To build your own custom word embeddings from your dataset, we use the CustomEmbedding
class in embeddings/custom.py
Initialization
In main.py
from embeddings.custom import CustomEmbedding
word_model = CustomEmbedding()
OR can add your own configuration else default values used.
word_model = CustomEmbedding(config={
'min_count': 5,
'window': 5,
'sg': 0,
'pre_trained': True / False, # (default is False)
'iter': 1000
})
model = Sequential()
model.add(word_model.EmbeddingLayer())
...
OR Can use keras in-built Embedding Layer :
from keras.layers.embeddings import Embedding
model = Sequential()
model.add(Embedding(n_vocab, Config.EMBEDDING_SIZE))
...
sentance_idx | word | tag |
---|---|---|
Sentance: 1 | philadelphia | B-fromloc.city_name |
to | O | |
san | B-toloc.city_name | |
francisco | I-toloc.city_name |
python3 main.py --train
Validation is perfomed on every epoch, and based on the F1-Score
the weights of the best model is saved in the /trained_model
folder following the format - trained_model_<N_EPOCHS>_<MODEL>_<F1_score>.h5
.
After training is done, the model with the best F1-Score is automatically kept in the /trained_model
folder.
Validation script in the /metrics
folder, we're using the already exsiting conlleval.pl
pearl script for finding out the Precision
, Recall
and F1-Score
after every epoch.
The metrics works only for BIO tagged datasets.
You can directly test using the above command as the repo includes the trained_model
as well :D
Go to tests/text_sentances.txt
:
Where is the stop for USAir flight number thirty-seven from Philadelphia to San Francisco?

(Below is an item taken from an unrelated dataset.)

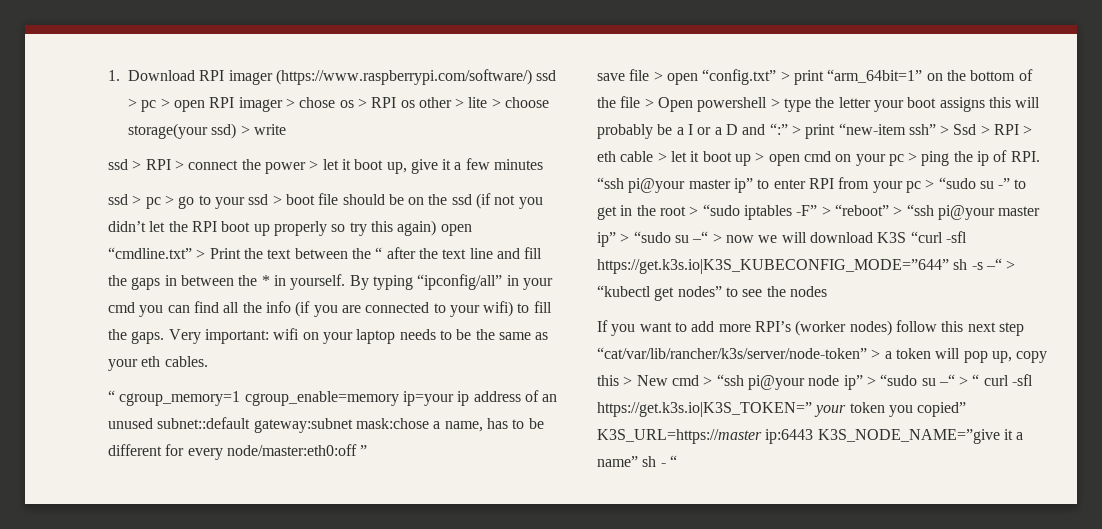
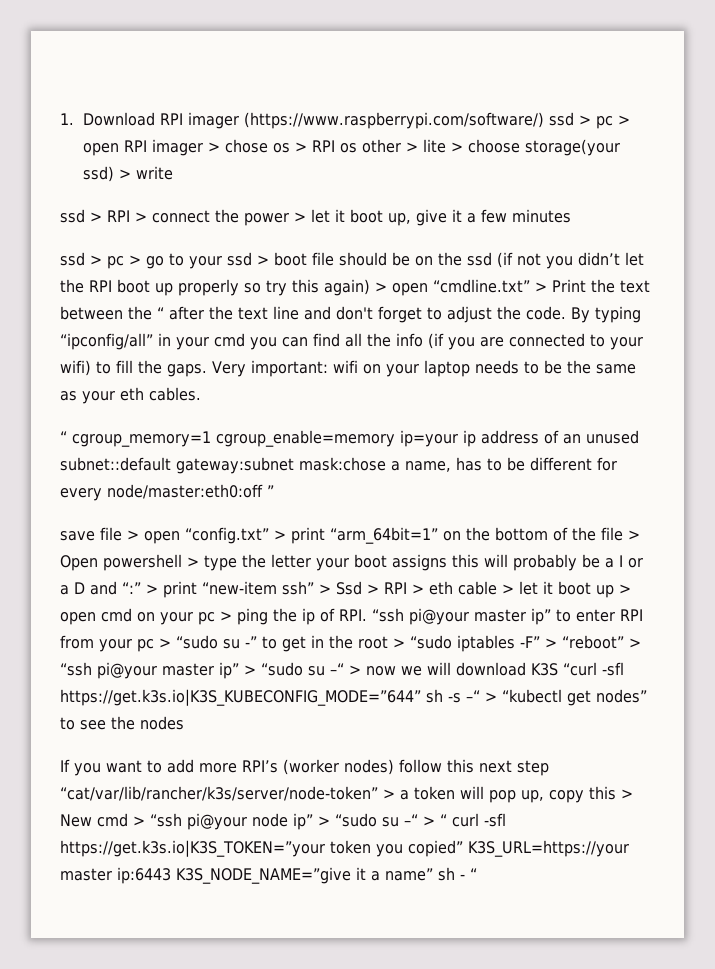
- ssd > pc > go to your ssd > boot file should be on the ssd (if not you didn’t let the RPI boot up properly so try this again) open “cmdline.txt” > Print the text between the “ after the text line and fill the gaps in between the * in yourself.
+ ssd > pc > go to your ssd > boot file should be on the ssd (if not you didn’t let the RPI boot up properly so try this again) > open “cmdline.txt” > Print the text between the “ after the text line and don't forget to adjust the code.
- If you want to add more RPI’s (worker nodes) follow this next step “cat/var/lib/rancher/k3s/server/node-token” > a token will pop up, copy this > New cmd > “ssh pi@your node ip” > “sudo su –“ > “ curl -sfl https://get.k3s.io|K3S_TOKEN=” your token you copied” K3S_URL=https://master ip:6443 K3S_NODE_NAME=”give it a name” sh - “
+ If you want to add more RPI’s (worker nodes) follow this next step “cat/var/lib/rancher/k3s/server/node-token” > a token will pop up, copy this > New cmd > “ssh pi@your node ip” > “sudo su –“ > “ curl -sfl https://get.k3s.io|K3S_TOKEN=”your token you copied” K3S_URL=https://your master ip:6443 K3S_NODE_NAME=”give it a name” sh - “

Make sure you add every sentance on one line and the run :
python3 main.py --test
Go to tests/slots.txt
to find the output :
Where is the stop for USAir flight number 37 from Philadelphia to San Francisco
37 - B-flight_number
philadelphia - B-fromloc.city_name
san - B-toloc.city_name
francisco - I-toloc.city_name
----------------------------------------------------------------------------------------------------
The test command will use the best model based on the F1 score of each model, irrespective of configuration in model_config.py
.
Once, the model is put into training, logs are generated and saved in /logs
folder according to the format - model_<N_EPOCHS>_<MODEL>.log
as mentioned in your configuration file. If you need different log outputs modify /logs/logger.py
.
python3 app.py
Configure you app PORT
in the configuration file, model_config.py
Go to your browser use the above example sentance:
SENTENCE:
Where is the stop for USAir flight number 37 from Philadelphia to San Francisco flying next friday
API ENDPOINT:
/api/v1/slots?sentence=
EXAMPLE URL:
GET http://localhost:9009/api/v1/slots?sentence=Where%20is%20the%20stop%20for%20USAir%20flight%20number%2037%20from%20Philadelphia%20to%20San%20Francisco%20flying%20next%20friday
RESPONSE: (JSON format)
{
"response_time": "0.79s",
"sentance": "Where is the stop for USAir flight number 37 from Philadelphia to San Francisco flying next friday",
"slots": {
"depart_date.date_relative": [
"next"
],
"depart_date.day_name": [
"friday"
],
"flight_number": [
"37"
],
"fromloc.city_name": [
"philadelphia"
],
"toloc.city_name": [
"san francisco"
]
}
}
http://localhost:{PORT}/demo
Make sure your don't change tensorflow==1.13.1
and keras==2.2.5
versions, the model breaks for a different combination, but you're free to test other versions! 😛